Una vez concluidas las arduas sesiones de ensayo en Amealco, donde también jugaron futbol, futbolito de mesa, karaoke, billar y montaron a caballo, este fin de semana, previo ensayo general con público en Juriquilla,  emprenderán camino al sur y sureste de México para un viaje que seguramente será inolvidable para muchos de ellos: Cuernavaca, Puebla, Oaxaca, Coatzacoalcos, Villahermosa, Tecpatán y Tuxtla Gutiérrez, Chiapas, para rematar la gira en el Palacio de Bellas Artes de la Ciudad de México el domingo 3 de agosto.

 

“Lo que yo veo, y eso es lo más importante, es que los niños y los muchachos se divierten mucho, que aprenden muchas cosas y que siempre se ven contentos, alegres.
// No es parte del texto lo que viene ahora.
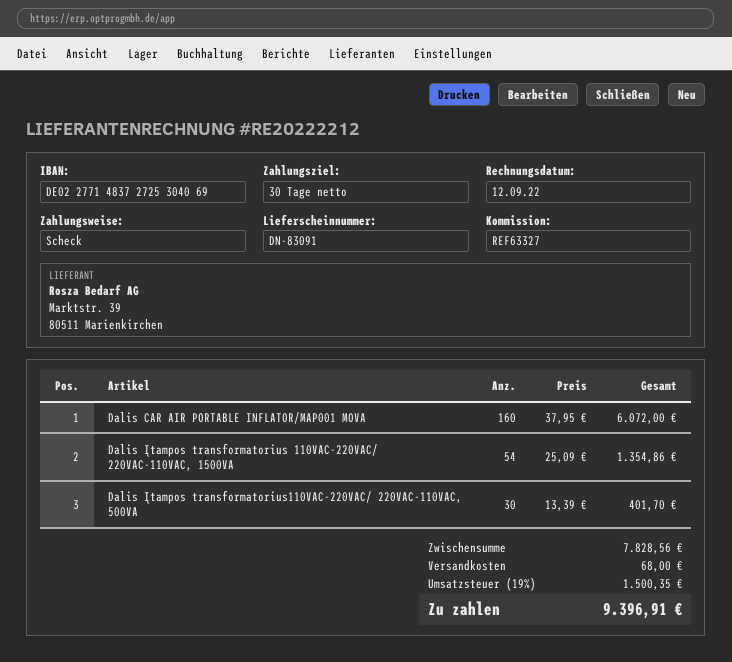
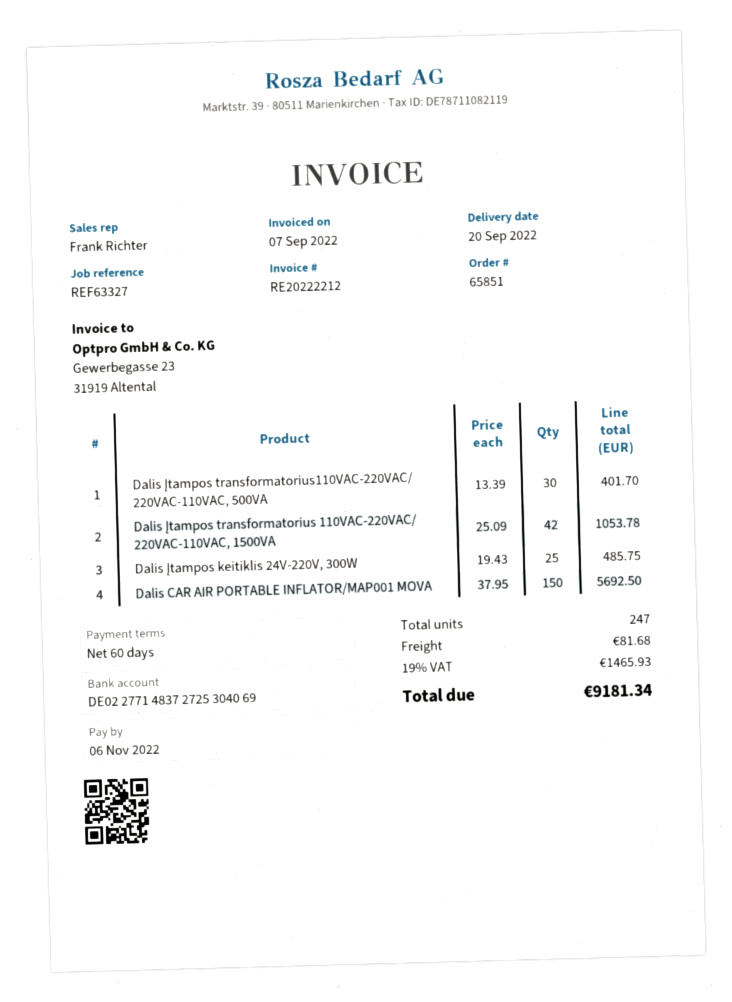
invoice date: 2022-09-12 -> 2022-09-07
payment terms: 30 days -> 60 days
Dalis CAR AIR PORTABLE INFLATOR/MAP001 MOVA: 160 x 37.95 = 6072.00 -> 150 x 37.95 = 5692.50
Dalis Įtampos transformatorius 110VAC-220VAC/ 220VAC-110VAC, 1500VA: 54 x 25.09 = 1354.86 -> 42 x 25.09 = 1053.78
Dalis Įtampos keitiklis 24V-220V, 300W: none -> 25 x 19.43 = 485.75
shipping: 68.00 -> 81.68
tax: 19% = 1500.35 -> 19% = 1465.93
total: 9396.91 -> 9181.34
Unos son tranquilos, otros juguetones e incluso traviesos, pero a la hora de tocar son uno sólo, porque son disciplinados y trabajadores”, dice Carla Liliana Silva, tutora del grupo y madre de Pamela Mireles, primer violín de la OSIM.

 

En todo momento el maestro Sergio Ramírez Cárdenas resalta un rasgo físico y anímico insoslayable en la orquesta: el entusiasmo y la alegría con que la mayoría de los pequeños acometen sus tareas musicales. “Una vez terminados los ensayos, la mayoría se van a sus cuartos a seguir ensayando solos o se ponen a tocar en dúos, tríos y otras formaciones de cámara”, dice el director de la OSIM, no menos entusiasmado que sus alumnos.

 

El primer concierto del verano 2008 de la OSIM es el próximo domingo 27 de julio en el Teatro Ocampo de Cuernavaca, Morelos.